* [AIM OF THE EXERCISE] Skip the images and restate every line of the records exactly.

* [TASK MATERIAL]
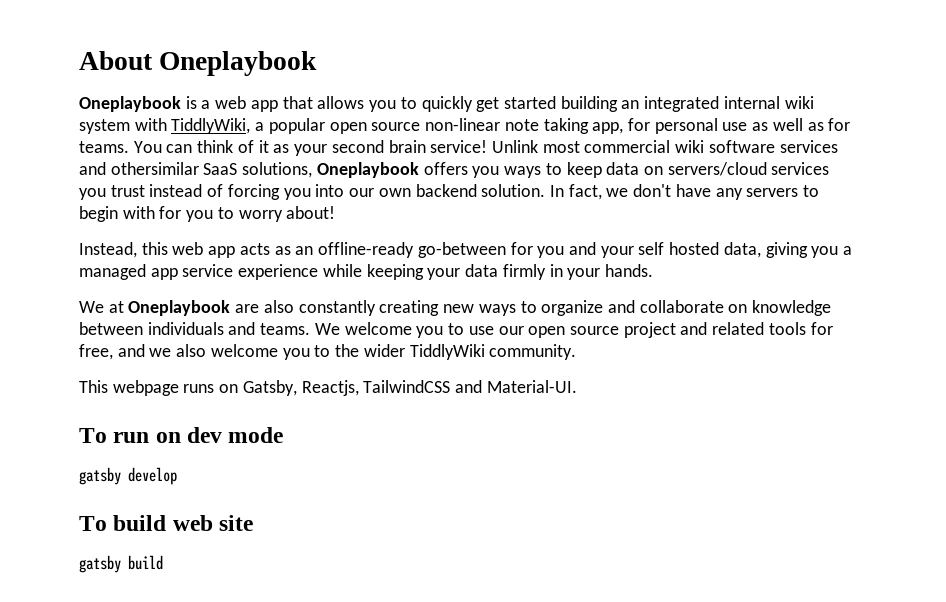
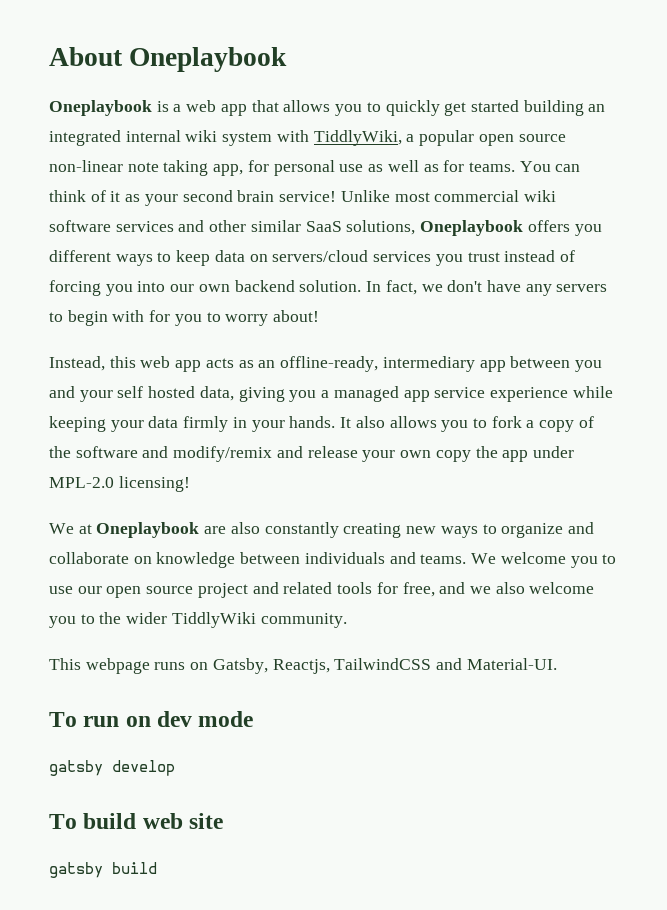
[491,140,538,153] Unlink -> [340,190,390,202] Unlike
[110,162,199,175] othersimilar -> [209,220,301,232] other similar
(500, 172) none -> [49,250,111,262] different
[318,242,533,258] offline-ready go-between for -> [280,356,571,372] offline-ready, intermediary app between
(653, 270) none -> [340,416,594,432] [49,446,574,462] [49,476,190,492] It also allows you to fork a copy of the software and modify/remix and release your own copy the app under MPL-2.0 licensing!

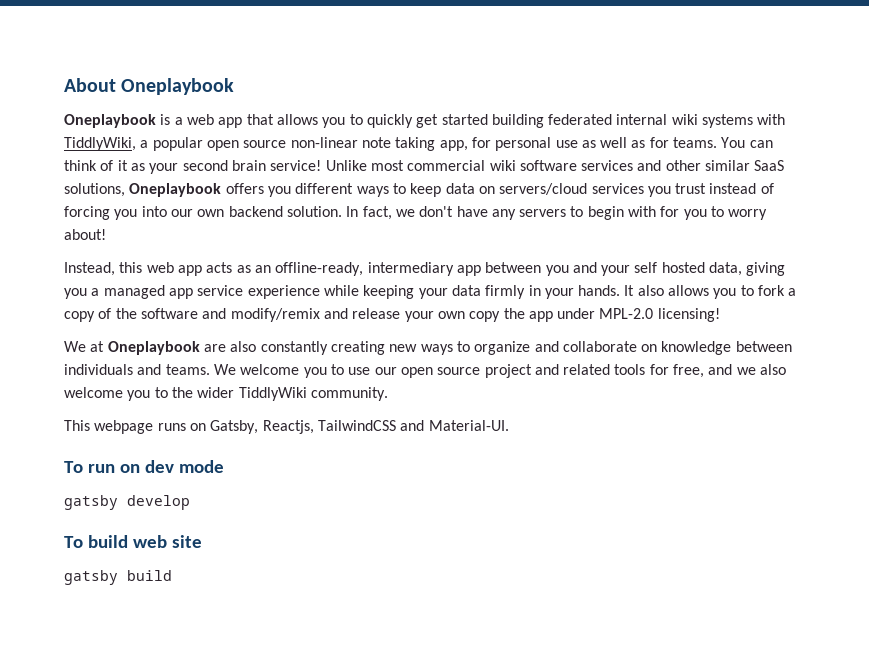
[588,104,606,112] [49,130,121,146] an integrated -> [548,114,613,125] federated
[222,132,273,146] system -> [702,114,754,128] systems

* [WRITTEN ANSWER]
[491,140,538,153] Unlink -> [340,190,390,202] Unlike
[110,162,199,175] othersimilar -> [209,220,301,232] other similar
(500, 172) none -> [49,250,111,262] different
[318,242,533,258] offline-ready go-between for -> [280,356,571,372] offline-ready, intermediary app between
(653, 270) none -> [340,416,594,432] [49,446,574,462] [49,476,190,492] It also allows you to fork a copy of the software and modify/remix and release your own copy the app under MPL-2.0 licensing!

[588,104,606,112] [49,130,121,146] an integrated -> [548,114,613,125] federated
[222,132,273,146] system -> [702,114,754,128] systems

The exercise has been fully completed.